Start of Raw data

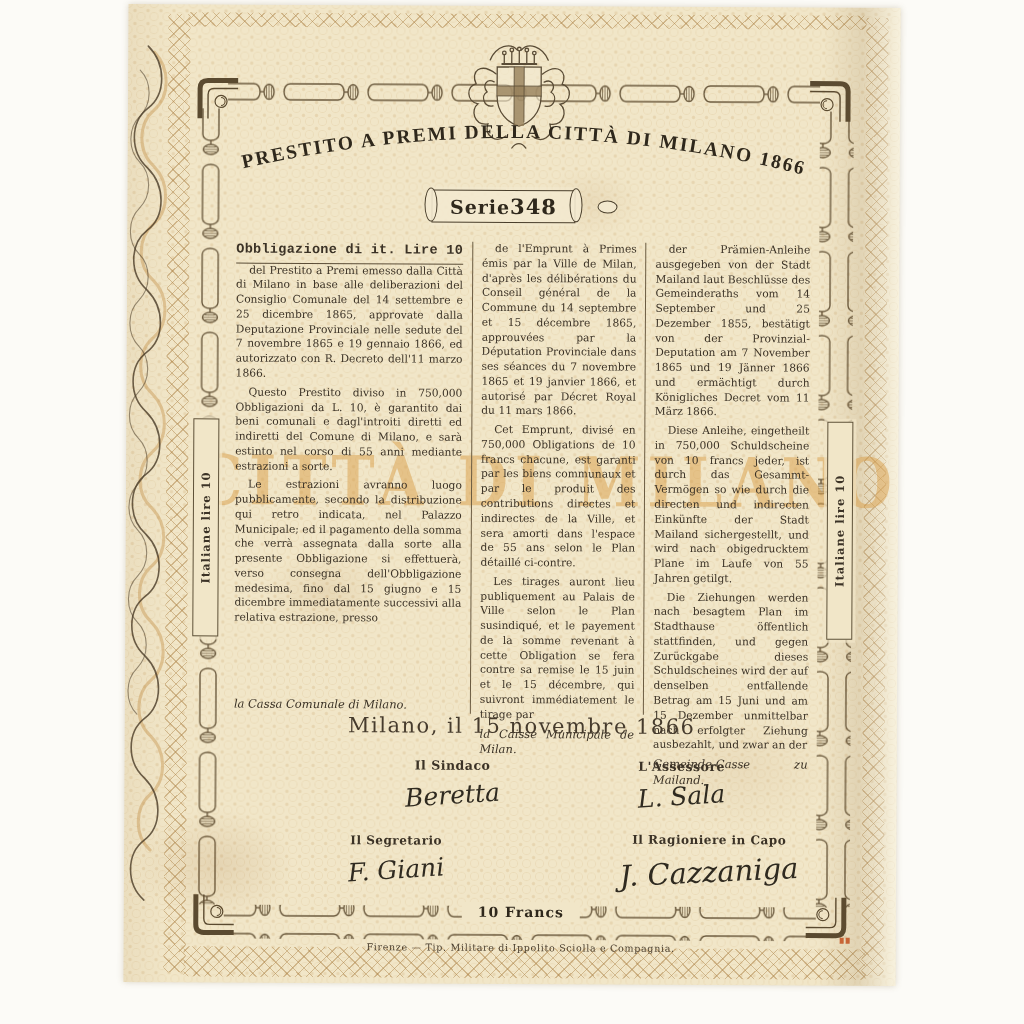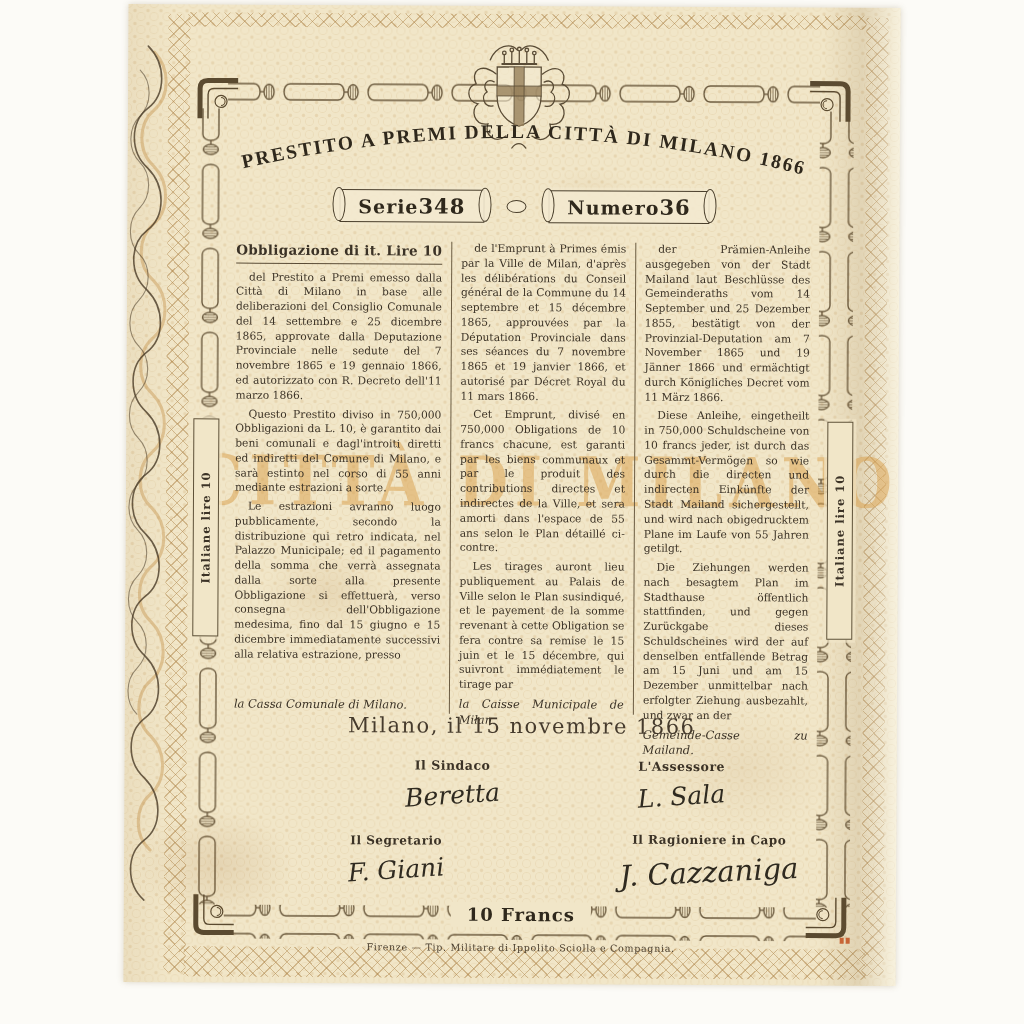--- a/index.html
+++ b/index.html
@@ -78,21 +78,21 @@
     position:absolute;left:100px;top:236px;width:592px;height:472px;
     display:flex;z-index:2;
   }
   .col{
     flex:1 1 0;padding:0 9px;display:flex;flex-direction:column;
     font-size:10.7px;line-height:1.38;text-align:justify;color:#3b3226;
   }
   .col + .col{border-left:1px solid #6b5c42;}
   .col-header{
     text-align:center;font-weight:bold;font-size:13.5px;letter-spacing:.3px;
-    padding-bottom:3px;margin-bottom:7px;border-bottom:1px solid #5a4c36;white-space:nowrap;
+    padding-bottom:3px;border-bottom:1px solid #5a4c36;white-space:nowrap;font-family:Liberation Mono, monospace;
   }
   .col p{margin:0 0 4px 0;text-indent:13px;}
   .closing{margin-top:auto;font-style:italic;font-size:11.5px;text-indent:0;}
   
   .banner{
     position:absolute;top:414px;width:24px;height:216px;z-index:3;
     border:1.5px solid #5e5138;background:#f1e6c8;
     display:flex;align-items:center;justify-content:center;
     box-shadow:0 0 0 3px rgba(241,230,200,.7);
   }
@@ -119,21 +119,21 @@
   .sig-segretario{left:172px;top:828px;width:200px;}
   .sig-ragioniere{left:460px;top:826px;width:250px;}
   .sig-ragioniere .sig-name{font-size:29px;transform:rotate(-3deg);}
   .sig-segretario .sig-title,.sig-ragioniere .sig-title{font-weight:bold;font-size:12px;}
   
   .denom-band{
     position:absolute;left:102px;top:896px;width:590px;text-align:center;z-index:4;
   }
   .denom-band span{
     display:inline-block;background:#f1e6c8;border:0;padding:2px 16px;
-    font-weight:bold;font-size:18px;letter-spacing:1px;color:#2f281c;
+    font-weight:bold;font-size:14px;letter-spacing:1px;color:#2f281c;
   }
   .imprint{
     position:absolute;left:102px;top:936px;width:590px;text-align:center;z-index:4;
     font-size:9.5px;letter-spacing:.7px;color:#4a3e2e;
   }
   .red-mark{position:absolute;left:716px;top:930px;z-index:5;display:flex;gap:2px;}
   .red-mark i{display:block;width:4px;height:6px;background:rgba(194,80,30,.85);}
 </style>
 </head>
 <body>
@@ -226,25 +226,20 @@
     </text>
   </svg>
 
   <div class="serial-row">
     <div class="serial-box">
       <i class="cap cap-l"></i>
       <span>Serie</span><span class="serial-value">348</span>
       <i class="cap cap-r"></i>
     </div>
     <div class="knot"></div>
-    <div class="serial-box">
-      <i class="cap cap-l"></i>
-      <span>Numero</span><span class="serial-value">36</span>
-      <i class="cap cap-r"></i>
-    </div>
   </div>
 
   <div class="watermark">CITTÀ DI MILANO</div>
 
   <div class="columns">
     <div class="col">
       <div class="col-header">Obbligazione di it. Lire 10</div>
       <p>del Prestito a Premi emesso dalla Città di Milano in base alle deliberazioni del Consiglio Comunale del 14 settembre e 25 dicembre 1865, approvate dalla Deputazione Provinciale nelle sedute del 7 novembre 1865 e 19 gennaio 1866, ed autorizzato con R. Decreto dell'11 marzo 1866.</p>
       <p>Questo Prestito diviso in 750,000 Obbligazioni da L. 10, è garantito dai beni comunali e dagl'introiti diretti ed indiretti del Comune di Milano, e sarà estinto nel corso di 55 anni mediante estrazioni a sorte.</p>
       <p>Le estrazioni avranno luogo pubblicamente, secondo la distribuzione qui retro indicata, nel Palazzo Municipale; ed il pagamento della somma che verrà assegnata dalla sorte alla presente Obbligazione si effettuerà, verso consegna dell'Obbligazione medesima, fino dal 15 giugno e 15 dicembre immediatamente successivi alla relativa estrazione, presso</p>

End of Raw data

Collect every line above that contains the word "block".

     display:inline-block;background:#f1e6c8;border:0;padding:2px 16px;
   .red-mark i{display:block;width:4px;height:6px;background:rgba(194,80,30,.85);}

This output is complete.